Hatim Zaghloul (, Egyptian Arabic, born February 7, 1957) Ph.D., M.Sc., B.E.E. is  best known for his inventions, together with his long-time friend, Dr. Michel Fattouche of Wideband Orthogonal Frequency Division Multiplexing (WOFDM), and Multi-code Direct-sequence Spread Spectrum (MCDSSS). WOFDM is the foundation for the IEEE 802.11a/g/n technologies whereas MCDSSS helped increase the data rates of code division multiple access (CDMA) technologies as in the CDMA2000 standard.
Currently, Dr. Zaghloul is the CEO and Chairman of Innovatian Inc., Giza, Egypt, a company specializing in building wireless data networks in unconnected countries through WiFi and blockchain. 
Dr. Zaghloul is also the co-founder and Chairman of Hikmah Capital Ltd. a company specializing in the development, marketing and management of financial technology solutions., Calgary, Alberta, Canada. He co-founded with Michel Fattouche, to commercialize their patented WOFDM technology. He founded and co-founded a number of hi-tech companies such as Cell-Loc Location Technologies Inc., a company he co-founded with Michel Fattouche to commercialize a cellular telephone location determination/tracking technology.

Biography
He was born on February 7, 1957, in the Giza, Egypt. At the age of 22, he received a B.Sc. in Electrical Engineering from Cairo University. He served in the Egyptian Armed Forces during 1980. That year he completed the third year and the mid-term for the fourth year of an applied mathematics degree in Ain Shams University, Cairo, Egypt. He worked for Schlumberger Wireline Services as an oil well logging engineer from 1981 to 1983. He was a Teaching Assistant at the University of Calgary from 1984 to-1989. He obtained his M.Sc. in physics from the University of Calgary in 1985. He was a Statistics instructor at the University of Athabasca from 1988 to 1990. He was a senior researcher at Telus from 1989 to 1993. He obtained a Ph.D. in physics from the University of Calgary in 1994. He held various positions in Wi-LAN Inc. from 1993 to 2008. He was the CEO of Cell-Loc Inc. from 1995 to 1997. Dr. Zaghloul was on the board of directors of many hi-tech companies. He was the CEO of Solutrea from 2006 until 2008.

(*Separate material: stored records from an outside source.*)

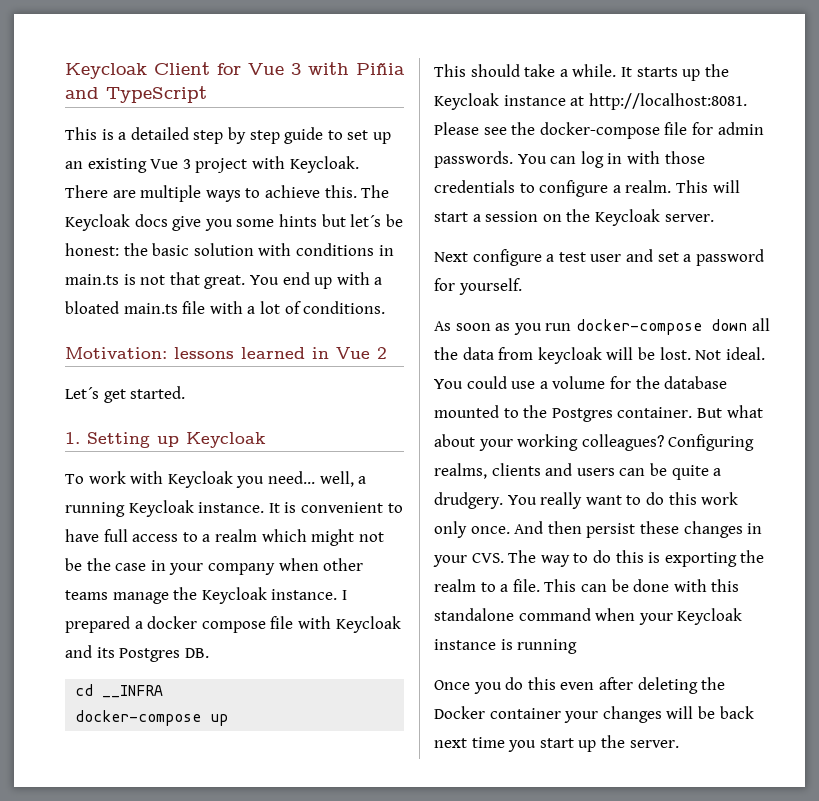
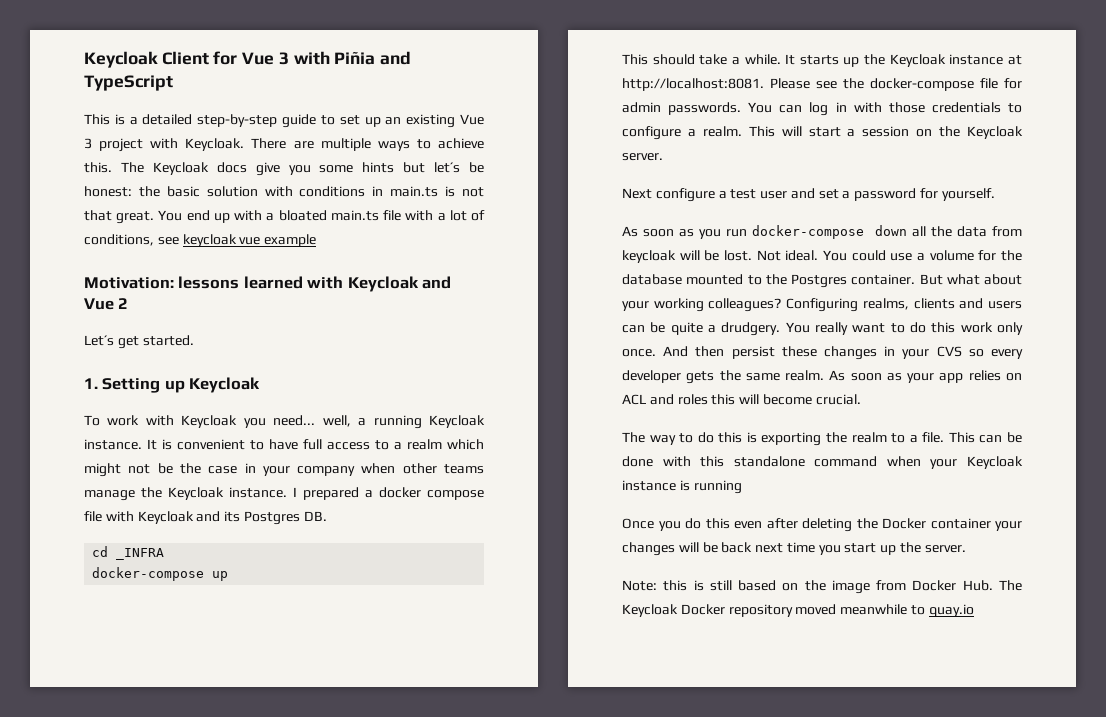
[193,127,280,144] step by step -> [197,114,278,127] step-by-step
[303,301,386,314] conditions. -> [84,234,317,247] conditions, see keycloak vue example
[312,347,329,359] in -> [307,276,452,292] with Keycloak and
[102,685,164,698] __INFRA -> [116,548,165,560] _INFRA
[471,553,504,563] CVS. -> [936,346,1023,359] [622,370,1022,384] [622,394,861,405] CVS so every developer gets the same realm. As soon as your app relies on ACL and roles this will become crucial. //
(679, 744) none -> [622,580,1022,594] [622,604,974,617] // Note: this is still based on the image from Docker Hub. The Keycloak Docker repository moved meanwhile to quay.io

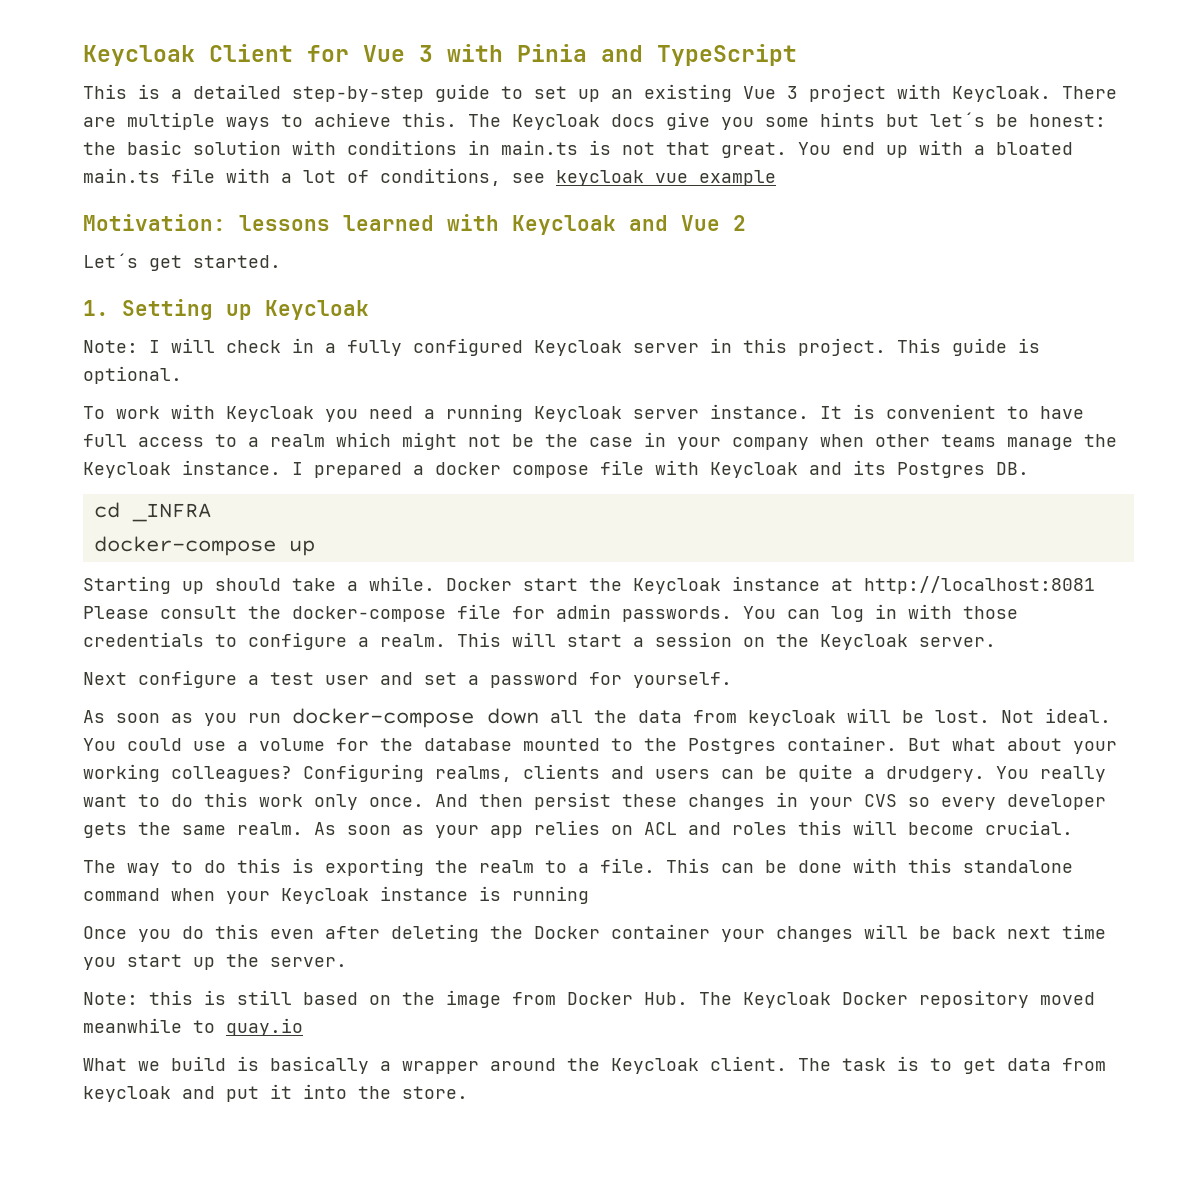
[334,51,376,65] Piñia -> [517,44,587,62] Pinia
(261, 385) none -> [83,338,1040,356] [83,366,182,384] // Note: I will check in a fully configured Keycloak server in this project. This guide is optional.
[273,415,351,427] need... well, -> [369,406,413,419] need
(486, 421) none -> [633,409,699,419] server
[622,54,648,65] This -> [83,576,204,594] Starting up
[785,54,860,67] It starts up -> [446,578,578,591] Docker start
[622,78,837,91] http://localhost:8081. Please see -> [864,576,1095,594] [83,606,237,619] http://localhost:8081 Please consult
(974, 610) none -> [83,1056,1106,1074] [83,1084,468,1102] // What we build is basically a wrapper around the Keycloak client. The task is to get data from keycloak and put it into the store.

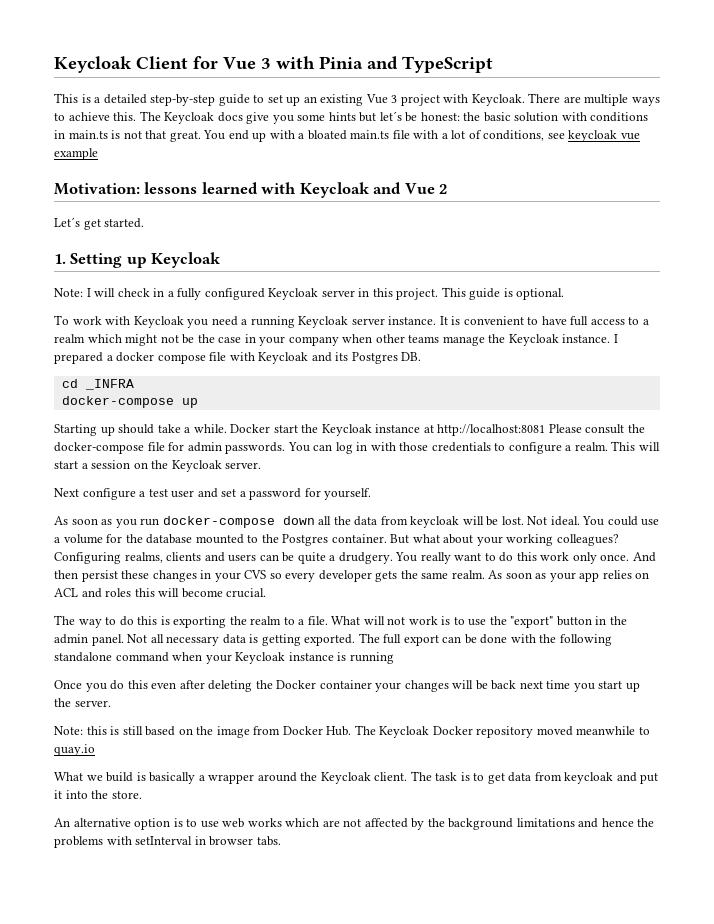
[666,858,710,873] This -> [331,616,627,628] [54,633,439,646] What will not work is to use the "export" button in the admin panel. Not all necessary data is getting exported. The full export
[908,858,952,873] this -> [539,634,612,646] the following
(468, 1092) none -> [54,818,655,830] [54,836,281,848] // An alternative option is to use web works which are not affected by the background limitations and hence the problems with setInterval in browser tabs.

He is currently the Chairman and CEO of Inovatian Inc., that was incorporated in 2016 in Giza, Egypt, as a research and development company specializing in telecommunications and electromagnetics. Inovatian has since led the development of a 6G standard through the 6G Forum.

Awards
 Received the 2000 Fraser Milner Casgrain Pinnacle Award for his entrepreneurial achievements.
 Dr. Zaghloul was a finalist for the Ernst and Young Entrepreneur of the Year Award for in 1997 and 1998.
 He was presented with the Hall of Fame Award from Broadband Solutions on April 10, 2000, for his contribution to the communications technology industry.
 Recipient of the Calgary Immigrants of Distinction Award Recipients for business in 1998.
 Designated by Canadian Computer Wholesaler Magazine as "Technically Excellent Canadian" in July 1999.
 Named one of 10 Great Canadians by MacLean's Magazine in July 2000.

Wi-LAN Inc.

He collaborated on many patents in wireless communications, signal representation and estimation. Based on his patents in WOFDM (Wide-band Orthogonal Frequency Division Multiplexing) he co-founded Wi-LAN Inc. in 1992.

Other business activities
Based on his collaboration with Dr. Fattouche on Super-Resolution, Dr. Zaghloul also co-founded Cell-Loc Inc. in 1995 (which became Cell-Loc Location Technologies Inc. in 2003), the developer of a family of network-based wireless location products that enable location-sensitive services of people and assets using a small portable device. In 2005, he cofounded with his friend, Dr. Syed Amr Elahamasy, Innovative Products for Life Inc., a technology commercialization company. Their first product was an attachment for commercial blenders that would remove grease from fried foods. This work has led to a patent on the technology. Over the years, Zaghloul joined the boards of many companies: NTG Clarity Inc. from 1997 to 2001, Imaging Dynamics from 2000 to 2001, Powerstar International Inc. (and Solutrea Corp.) from 2007 to 2008. QCC Technologies from 1999 to 2001, IPL Media Inc. for Technology from 2009 to the present. IPL Media was incorporated in 2005 in Alberta, Canada.

Press coverage
He has been mentioned in many online and print articles over the past decades. Dr. Zaghloul was named as one of ten great Canadians by MacLean's magazine in July 2000.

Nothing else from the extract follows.